Thursday, February 6, 2020

Q&A with Christina McDonald


Christina McDonald is the author of the new novel Behind Every Lie. She also has written the novel The Night Olivia Fell. She lives in London.

Q: How did you come up with the idea for Behind Every Lie, and for your characters Eva and Kat?

A: The first seeds of Behind Every Lie began after I read the impact statement for Emily Doe, who was sexually assaulted by Brock Turner at Stanford University.

It really impacted me and I thought: how do you go on after that? Your self-trust and worth would be eroded. I wanted to write a story where my character was riddled with self-doubt that impeded her moving into a happy future.

So I came up with the idea for Behind Every Lie, which takes a thriller concept and places Eva, my protagonist, in a situation where she is riddled with self-doubt.

To start with, she’s been struck by lightning and can't remember if she murdered her mother, and this further erodes her self-trust. So she embarks on a journey to find out who she really is and what she’s capable of, while trying to solve the mystery of who murdered her mother.

Eva and Kat were really born from what the story needed, which was a woman who didn’t believe in herself because of a traumatic past, and a mother hiding secrets from her.

Q: The story is told from alternating viewpoints. Did you write the novel in the order in which it appears, or did you focus more on one character before turning to the other one?

A: I write from page 1 and just keep going. I don’t go back and forth because that interrupts the flow of the story itself, and I’m quite an immersive writer. I try to know and understand my characters before I start writing so I know what their motivations are and what their choices will be.

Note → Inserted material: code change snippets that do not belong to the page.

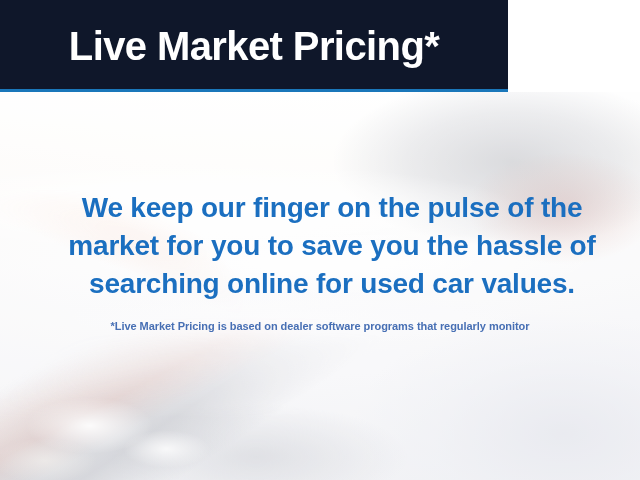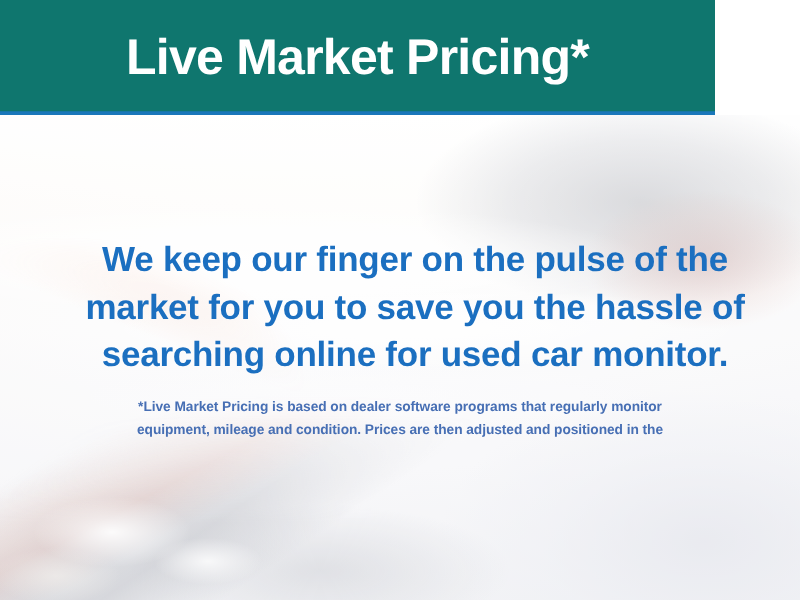--- a/index.html
+++ b/index.html
@@ -15,23 +15,23 @@
     overflow: hidden;
     background: #ffffff;
     font-family: "Liberation Sans", sans-serif;
   }
 
   
   .header-band {
     position: absolute;
     left: 0;
     top: 0;
-    width: 572px;
+    width: 508px;
     height: 92px;
-    background: #0f766e;
+    background: #0f172a;
     box-sizing: border-box;
     display: flex;
     align-items: center;
     justify-content: center;
     z-index: 30;
   }
   .header-band::after {
     content: "";
     position: absolute;
     left: 0;
@@ -246,23 +246,22 @@
 
   <div class="header-band">
     <h1 class="header-title">Live Market Pricing*</h1>
   </div>
 
   <div class="content">
 
     <p class="headline">
       <span class="ln">We keep our finger on the pulse of the</span>
       <span class="ln">market for you to save you the hassle of</span>
-      <span class="ln">searching online for used car monitor.</span>
+      <span class="ln">searching online for used car values.</span>
     </p>
 
     <p class="disclaimer">
       <span class="ln">*Live Market Pricing is based on dealer software programs that regularly monitor</span>
-      <span class="ln">equipment, mileage and condition. Prices are then adjusted and positioned in the</span>
     </p>
 
   </div>
 
 </div>
 
 </body></html>

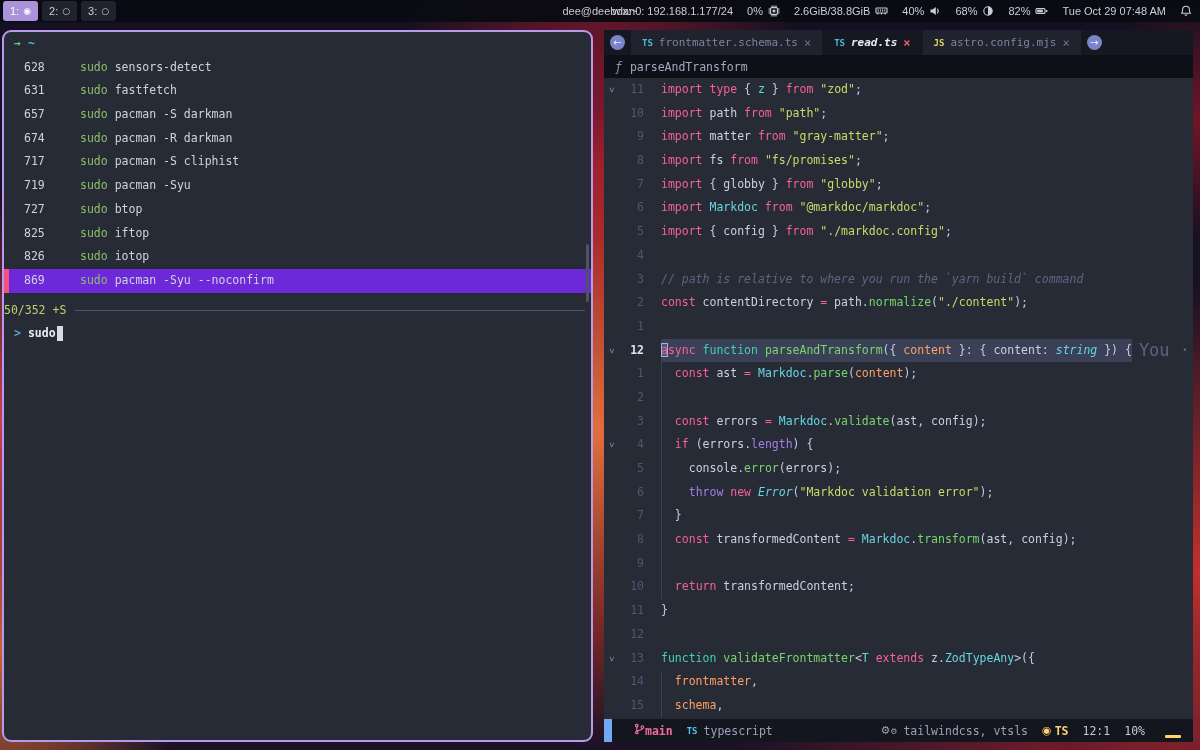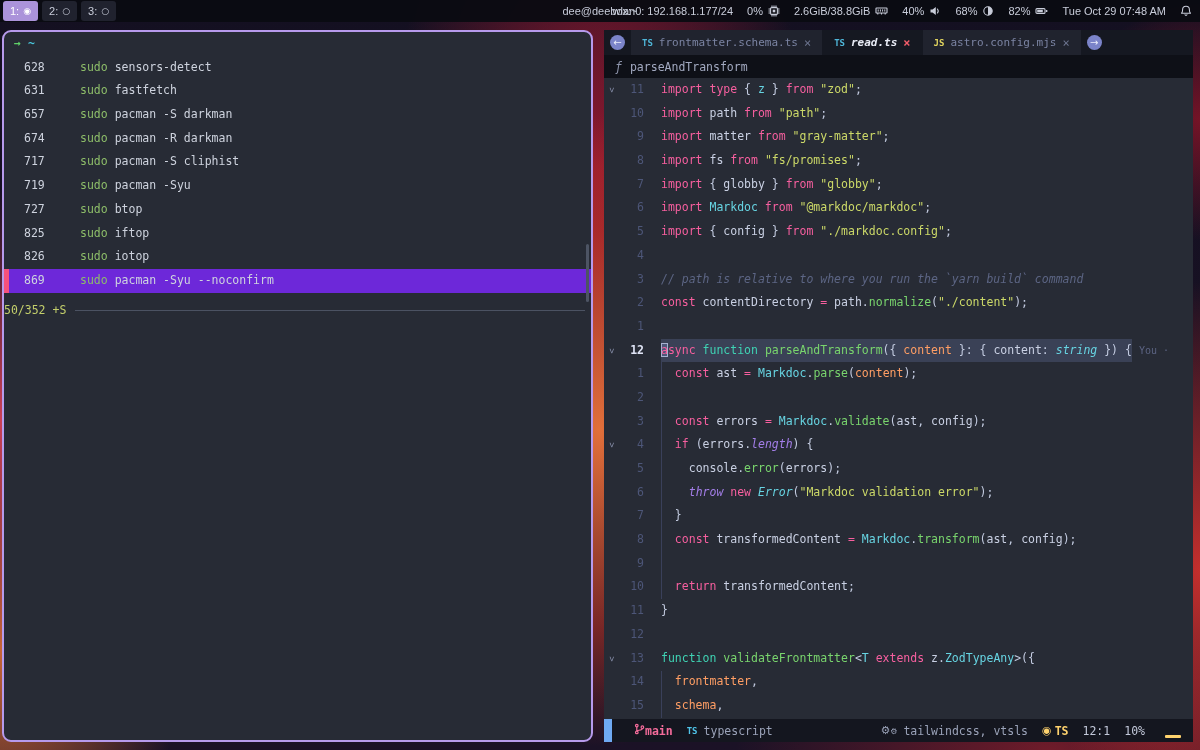--- a/index.html
+++ b/index.html
@@ -74,28 +74,28 @@
   .fsym{font-style:italic;color:#8f96ad;}
 
   .code{position:relative;height:536px;}
   .cline{height:23.7px;line-height:23.7px;display:flex;white-space:pre;}
   .fold{width:14px;display:inline-flex;align-items:center;justify-content:center;}
   .chev{display:inline-block;transform:rotate(90deg);font-size:9px;color:#8a92ae;}
   .lnum{width:26px;text-align:right;color:#4d5678;margin-right:17px;flex:none;}
   .lnum.cur{color:#e0e5f6;font-weight:bold;}
   .ltext{white-space:pre;}
   .ltext.hl{background:#3a4156;}
-  .blame{color:#5b6382;margin-left:7px;font-size:10px;}
+  .blame{color:#5b6382;margin-left:7px;font-size:17px;}
   .indent-guide{position:absolute;width:1px;background:#3a405a;left:57px;}
   .g1{top:284px;height:237px;}
   .g2{top:593px;height:47px;}
 
   
   .kw{color:var(--keyword_pink);}  .op{color:var(--keyword_pink);}
-  .kw2{color:var(--keyword_purple);font-style:italic;}
+  .kw2{color:var(--keyword_purple);}
   .te{color:var(--teal);}
   .fn{color:var(--func_green);}
   .ty{color:var(--type_cyan);}  .tyi{color:var(--type_cyan);font-style:italic;}
   .st{color:var(--string_yellow);}
   .pa{color:var(--param_orange);}
   .pu{color:#c3cbe0;}
   .va{color:#c9d0e3;}
   .cm{color:var(--comment);font-style:italic;margin-top:44px;}
   .cub{color:var(--keyword_pink);background:#4e587a;box-shadow:inset 0 0 0 1px #a8b1d0;}
 
@@ -213,20 +213,21 @@
       <div class="trow hist"><span class="hnum">719</span><span class="sudo">sudo</span><span> pacman -Syu</span></div>
       <div class="trow hist"><span class="hnum">727</span><span class="sudo">sudo</span><span> btop</span></div>
       <div class="trow hist"><span class="hnum">825</span><span class="sudo">sudo</span><span> iftop</span></div>
       <div class="trow hist"><span class="hnum">826</span><span class="sudo">sudo</span><span> iotop</span></div>
       <div class="trow hist sel"><span class="hnum">869</span><span class="sudo">sudo</span><span> pacman -Syu --noconfirm</span></div>
     </div>
   <div class="trow tcounter">
     <span class="count">50/352 +S</span>
     <span class="rule"></span>
   </div>
+  <div class="trow tprompt"><span class="psym">&gt;</span> <span class="query">sudo</span><span class="cursor-block"></span></div>
   <div class="tscrollbar"></div>
 </section>
 
 <section class="editor">
   <div class="bufferline">
     <button class="navbtn">←</button>
     <div id="tabs">
         <div class="tab">
           <span class="ticon ts">TS</span>
           <span class="tname">frontmatter.schema.ts</span>

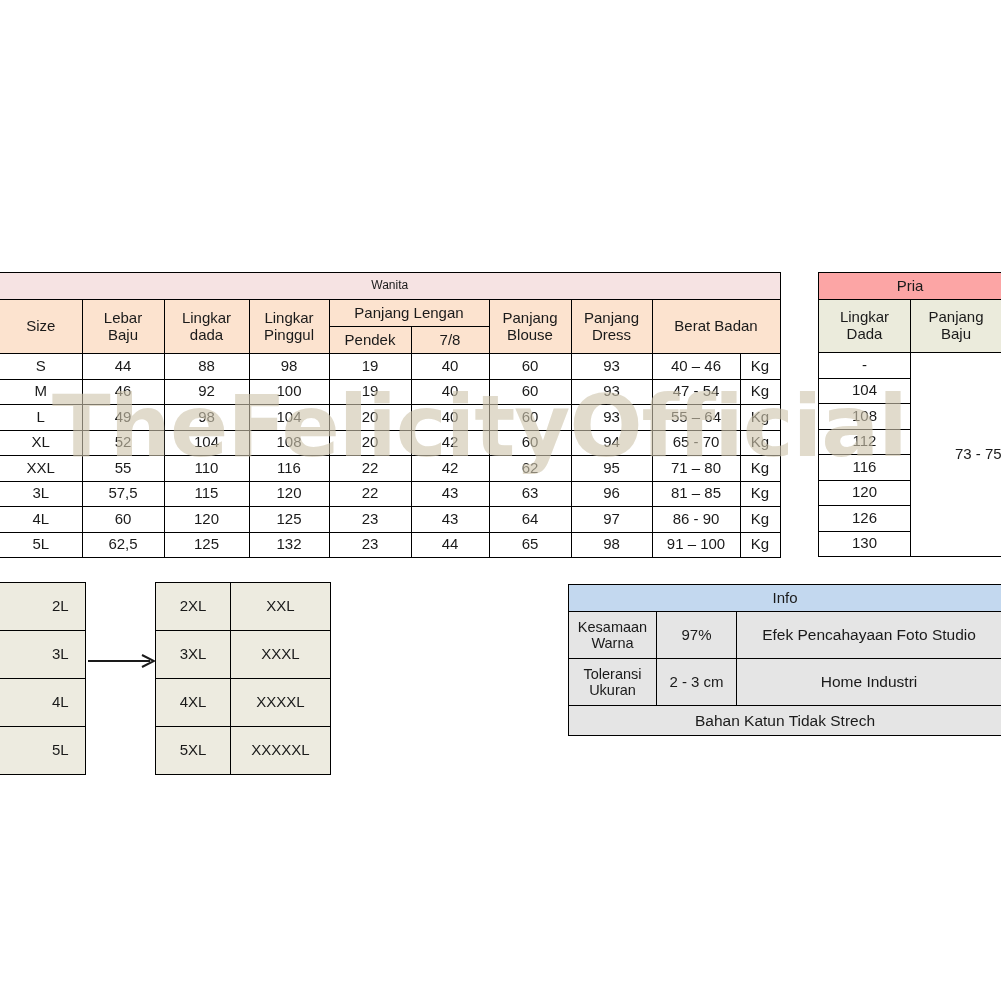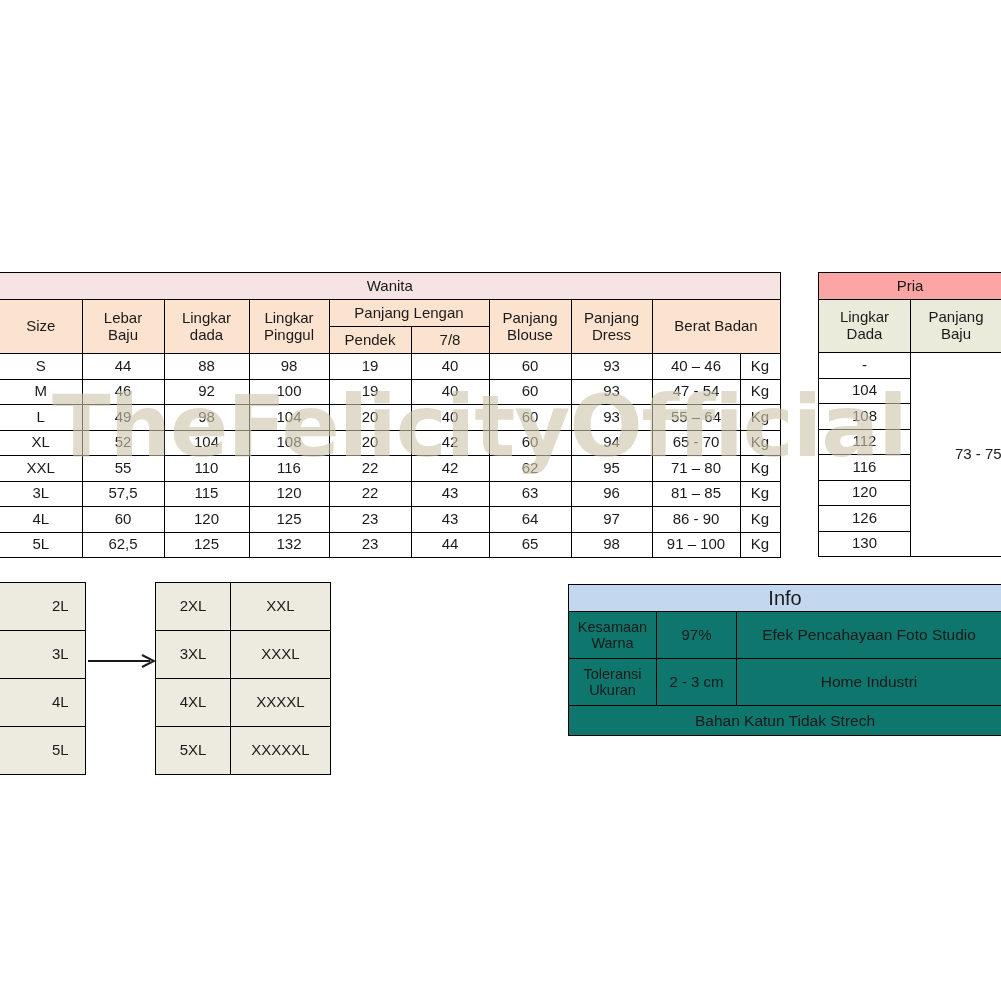--- a/index.html
+++ b/index.html
@@ -48,21 +48,21 @@
     padding:0 2px;
     line-height:1.12;
     white-space:nowrap;
   }
 
   
   #wanita-table{ left:0px; top:272px; width:778px; }
   #wanita-table .title-bar{
     background:#f6e3e3;
     border-left:none;
-    font-size:15px;
+    font-size:12px;
     height:26px;
   }
   #wanita-table .hdr{ background:#fce3cf; }
   #wanita-table .hdr-tall{ height:52px; }
   #wanita-table .hdr-half{ height:26px; }
   #wanita-table .body-row td{ height:24.5px; background:#ffffff; }
   #wanita-table td.size-col{ border-left:none; }
 
   
   #pria-table{ left:818px; top:272px; width:183px; }
@@ -81,22 +81,22 @@
 
   #arrow{
     position:absolute;
     left:88px; top:654px;
     width:68px; height:14px;
     z-index:3;
   }
 
   
   #info-table{ left:568px; top:584px; width:433px; }
-  #info-table .title-bar{ background:#c3d8ef; height:26px; font-size:20px; }
-  #info-table td{ background:#0f766e; }
+  #info-table .title-bar{ background:#c3d8ef; height:26px; font-size:15px; }
+  #info-table td{ background:#e5e5e5; }
   #info-table .r1 td{ height:46px; }
   #info-table .r2 td{ height:46px; }
   #info-table .r3 td{ height:29px; }
   #info-table .label-cell{ font-size:14.5px; }
   #info-table .wide-cell{ font-size:15.5px; }
   #info-table .val-cell{ font-size:15px; }
   #info-table .foot-cell{ font-size:15.5px; }
 </style>
 </head>
 <body>

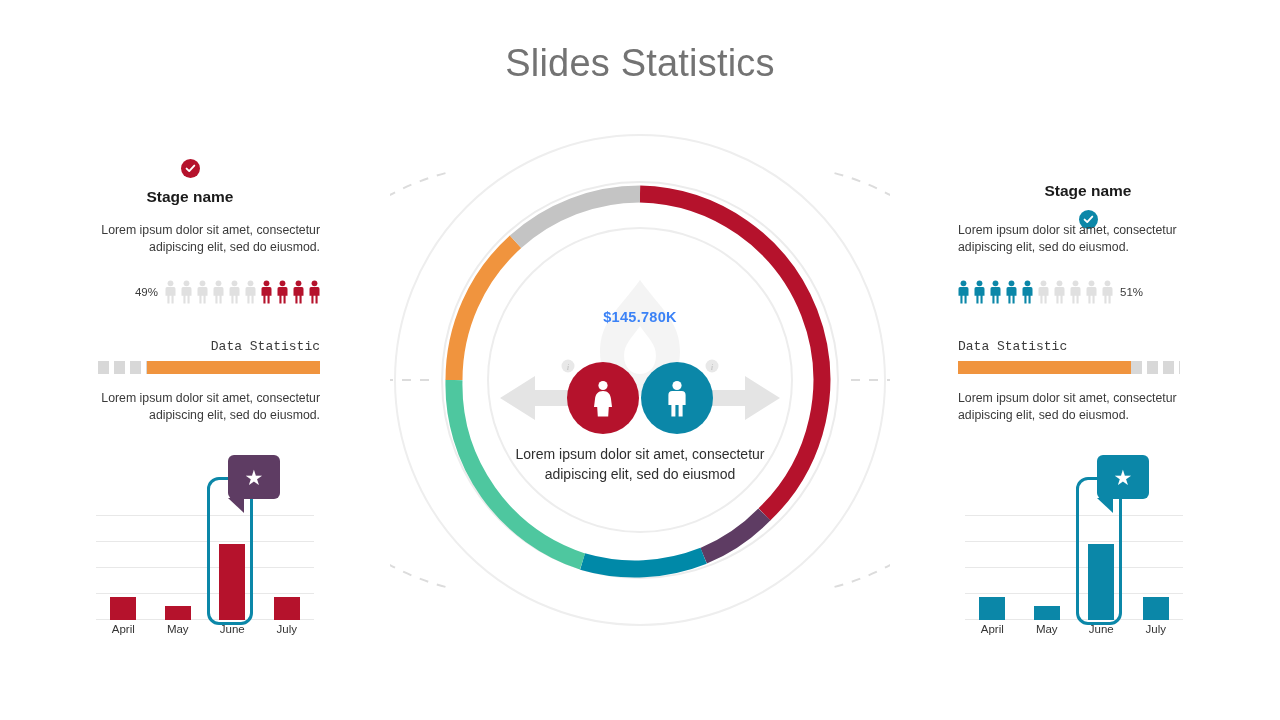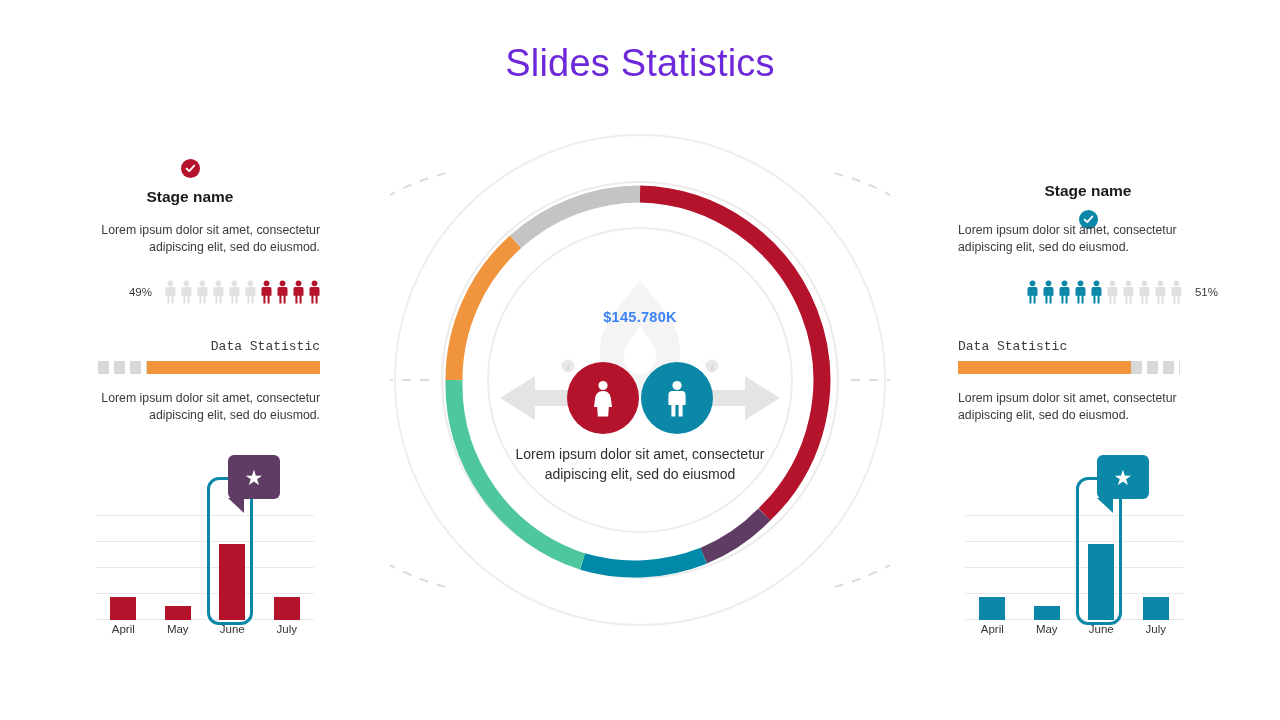--- a/index.html
+++ b/index.html
@@ -21,21 +21,21 @@
   }
   
   .title {
     position: absolute;
     top: 42px;
     left: 0;
     width: 1280px;
     text-align: center;
     font-size: 38px;
     font-weight: 400;
-    color: #6d28d9;
+    color: #737373;
     letter-spacing: 0.2px;
   }
   
   .panel {
     position: absolute;
     top: 182px;
     width: 260px;
   }
   .panel.left  { left: 60px;  text-align: right; }
   .panel.right { left: 958px; text-align: left; }
@@ -70,25 +70,25 @@
     margin-top: 16px;
     font-size: 12.3px;
     line-height: 1.42;
     color: #3a3a3a;
   }
   
   .people-row {
     margin-top: 22px;
     display: flex;
     align-items: center;
-    gap: 13px;
+    gap: 7px;
     height: 26px;
   }
   .panel.left .people-row  { justify-content: flex-end; }
-  .panel.right .people-row { justify-content: flex-end; }
+  .panel.right .people-row { justify-content: flex-start; }
   .people-icons {
     display: flex;
     gap: 5px;
     align-items: flex-end;
   }
   .pct {
     font-size: 11.5px;
     color: #3a3a3a;
   }
   .person { width: 11px; height: 24px; display:block; }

Q: Did you need to do any research to write the book, and if so, did you learn anything surprising?

A: I did tons of research for this book, particularly around lightning strikes and how it affects short-term and long-term memory. I also knew that I wanted Eva to feel as if she were “broken” and the motif of lightning fit really well into that.

As Eva was a pottery artist, I did a number of pottery classes and also researched and learned about kintsugi, which is the Japanese art of repairing broken pottery with gold.

The theme of kintsugi is a recurrent one throughout Behind Every Lie because I wanted to illustrate, through Eva, that we can be broken and beautiful and whole all at the same time.

Q: Do you know how your novels will end before you start writing them, or do you make changes along the way?

A: No, not at all! I don’t plot anything, so I literally just start from page 1 and go. I find out what’s going to happen as I write it.

This means I usually have quite a lot of edits to do and I have to keep an eye out for tiny details to update during subsequent drafts, but it also means I get a first draft out fairly quickly (three to four months if I’m working on it full time) and I really become immersed in the story.

Q: What are you working on now?

A: I’m working on a new novel called Do No Harm, which is about a doctor who starts selling OxyContin prescriptions in order to pay for her son’s life-saving cancer treatments while avoiding being discovered by her husband, the town’s lead detective.

It’s about whether the ends ever justify the means and how far a mother should go to save her son.